There was a little break in her voice as she finished speaking, and Fanny, glancing at her, saw that her blue eyes were brimmed with tears.
If, since her receipt of his letter, Mrs. Melray regarded her brother-in-law from a changed standpoint, Fanny did not fail to notice that he, on his part, now treated her with a certain show of cordiality of which there had been no sign before. Heretofore he had always addressed her ceremoniously as "Mrs. Melray," whereas he now as often as not spoke to her and of her by her baptismal appellation. A cloud seemed to have lifted itself off the house. The pretty widow's eyes began to sparkle again as they had not sparkled since her husband's death.
Only, Mrs. Melray the elder, when in her daughter-in-law's company, continued to be as grim and taciturn as she had always been. Nothing had happened which served to change or modify the silent, but uncompromising hostility with which she regarded the younger woman. That she could be very different when she chose was shown by her treatment of Miss Sudlow, which was not merely considerate, but had in it a certain element of cordiality, of a somewhat chill and stately kind it may be, but which, coming from the person it did, meant more than it would have meant from another.
One of the chief duties of the dowager's companion was to read aloud to her mistress. Unfortunately, about this time Miss Armishaw contracted a severe cold, which resulted, for the time being, in a partial loss of voice. In this strait Fanny offered her services as reader, an offer which Mrs. Melray was pleased to accept. This brought the two women into more confidential relations than before, for the readings always took place in the elder lady's private sitting-room, and were usually followed by half-an-hour's chat on sundry topics of the day before Fanny went back to her more immediate duties.
It was in the course of one of these after-reading talks that the dowager said: "Not till a week ago, my dear, did Robert give me a certain document to read, which, as I understand, was placed by my daughter-in-law in your hands first of all. It is a document which serves, in my opinion, to place her conduct in a very curious light indeed, and one which she may well have shrunk from having thrown on it. On that point, however, I will say no more. She is my son's widow, and although it would be hypocrisy on my part to say that I like her, I have no desire whatever to prejudice her in the eyes of others. Nay, I will go so far as to admit that there was never the slightest fault to be found with the way she did her duty by her husband, and that since his death her conduct has been most exemplary. That her life under this roof is a very lonely and isolated one cannot be disputed, consequently that she should seek your society a good deal is not to be wondered at. I am quite willing to grant her considerable powers of attraction, and if anyone were to question me closely on the point, I should probably be at a loss to say what there is about her which repels me so. There the feeling is, however, and it is one which I have been unable to overcome. If I were to describe it as a vague instinctive distrust I should perhaps not be very wide of the mark."

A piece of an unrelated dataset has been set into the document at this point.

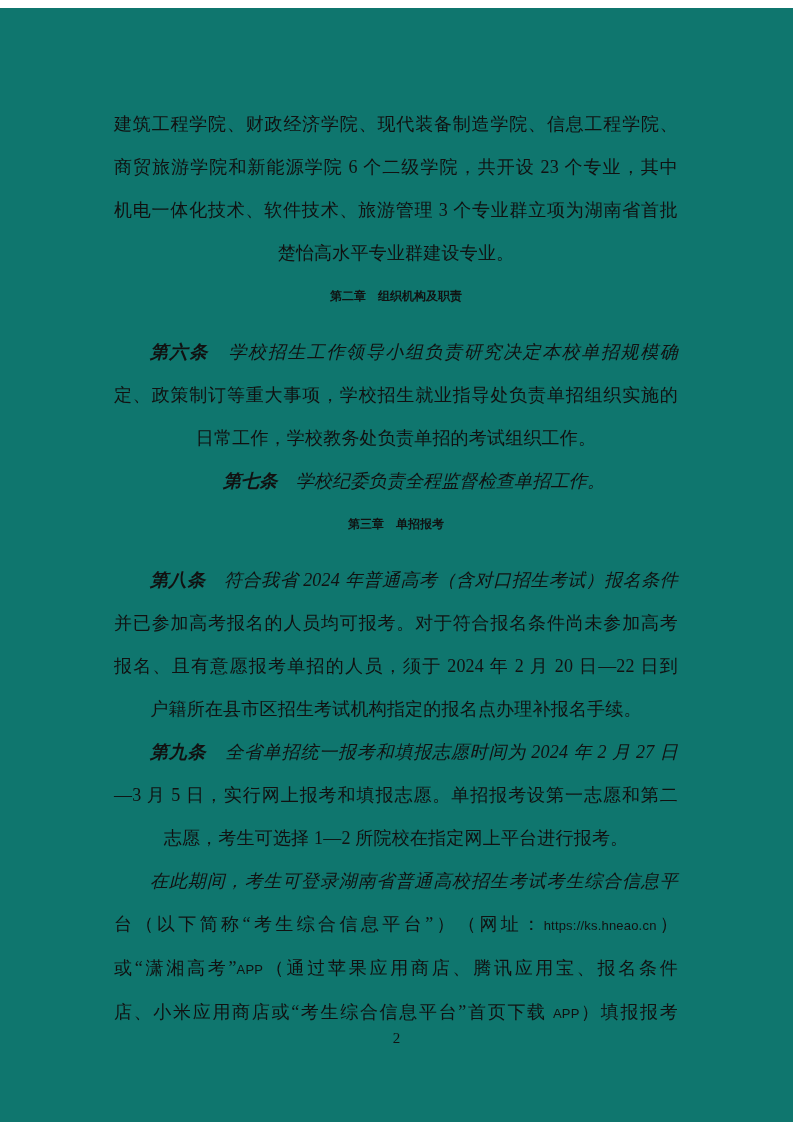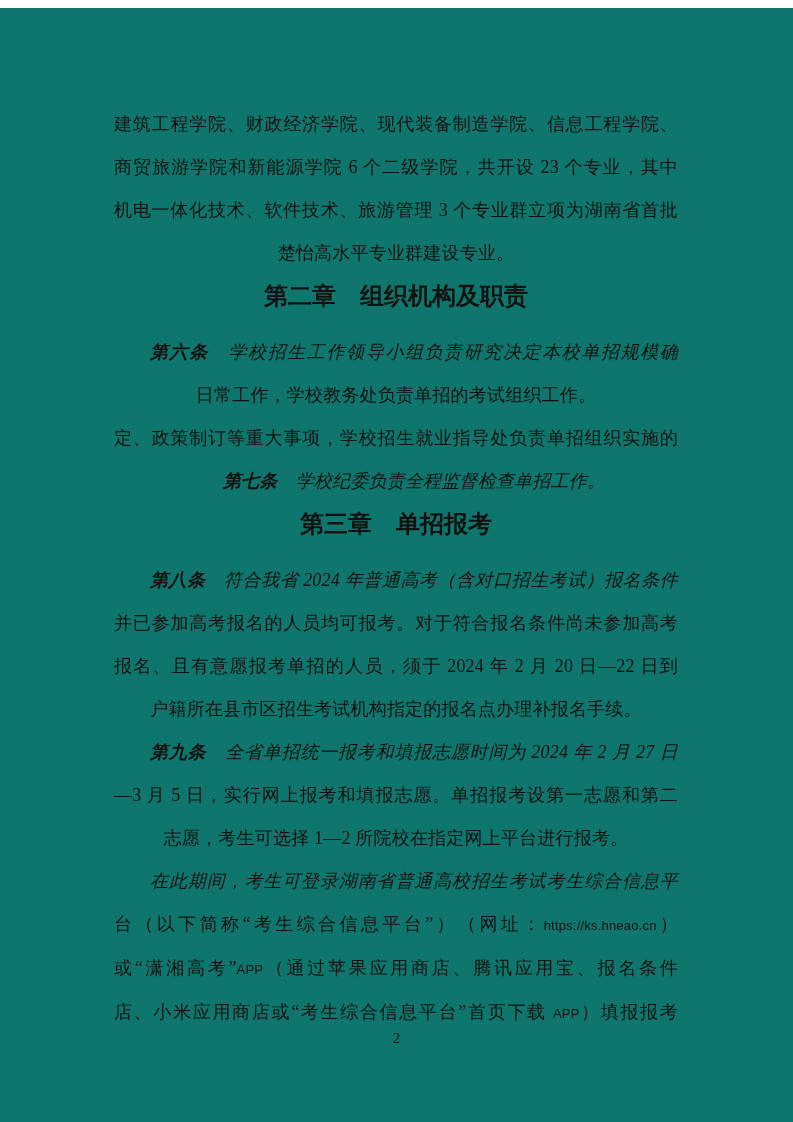"第二章 组织机构及职责" .heading { font-size: 24px -> 12px }
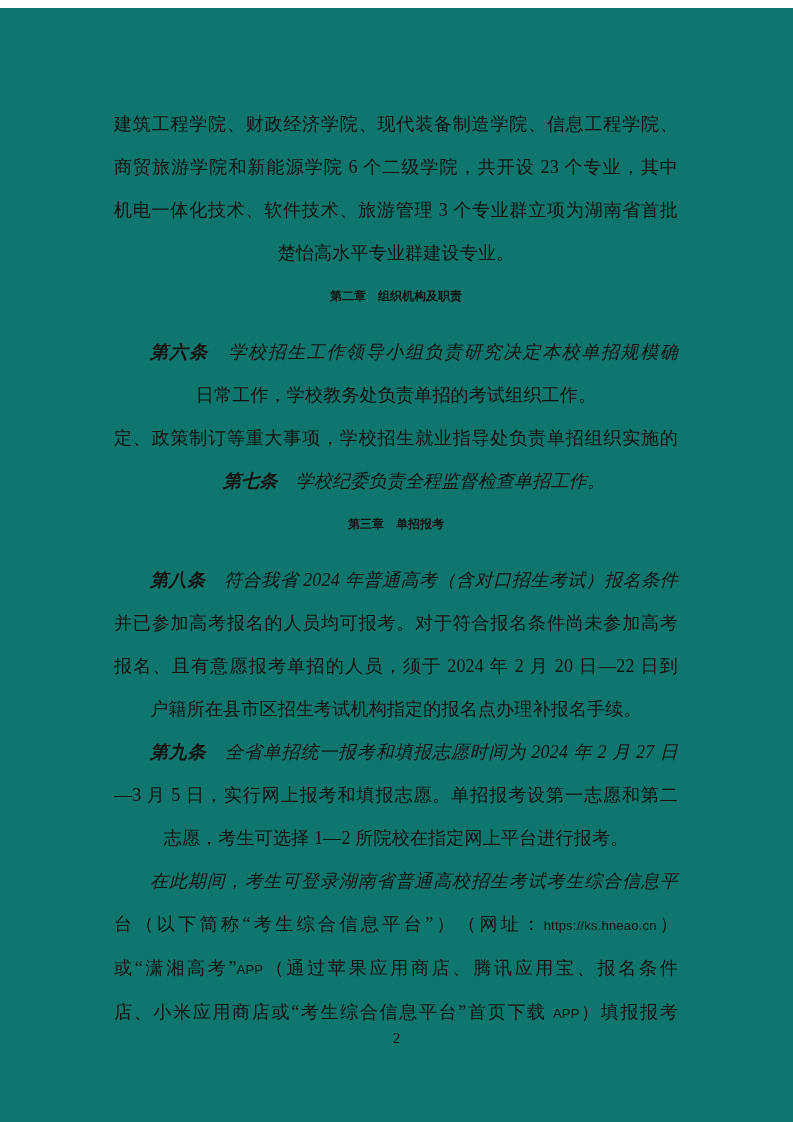"日常工作，学校教务处负责单招的考试组织工作。" div.line { order: before "定、政策制订等重大事项，学校招生就业指导处负责单招组织实施的" -> after "定、政策制订等重大事项，学校招生就业指导处负责单招组织实施的" }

Fanny knew not what reply to make to this unwonted burst of confidence. But seeing that the dowager did not look as if any reply were expected of her she wisely held her tongue.
After a pause, during which the elder lady sat staring into the fire with a far-away look in her eyes, she spoke again.
"I suppose we may now finally give up all expectation of ever seeing my poor son's murderer brought to the bar of justice."
"For my part, madam, I cannot go so far as to admit that," replied Fanny. "One never can tell from day to day what clue may turn up, or what important fact be brought to light, perhaps from a quarter the least expected, or in a way the most surprising and unthought of. I have read of cases as apparently unfathomable as that of Mr. Melray, which time has unravelled after its own fashion, and after those most experienced in such matters had given them up as hopeless."
"Let us trust, my dear, that it may prove so in my son's case; but every day that passes tends to make it more unlikely."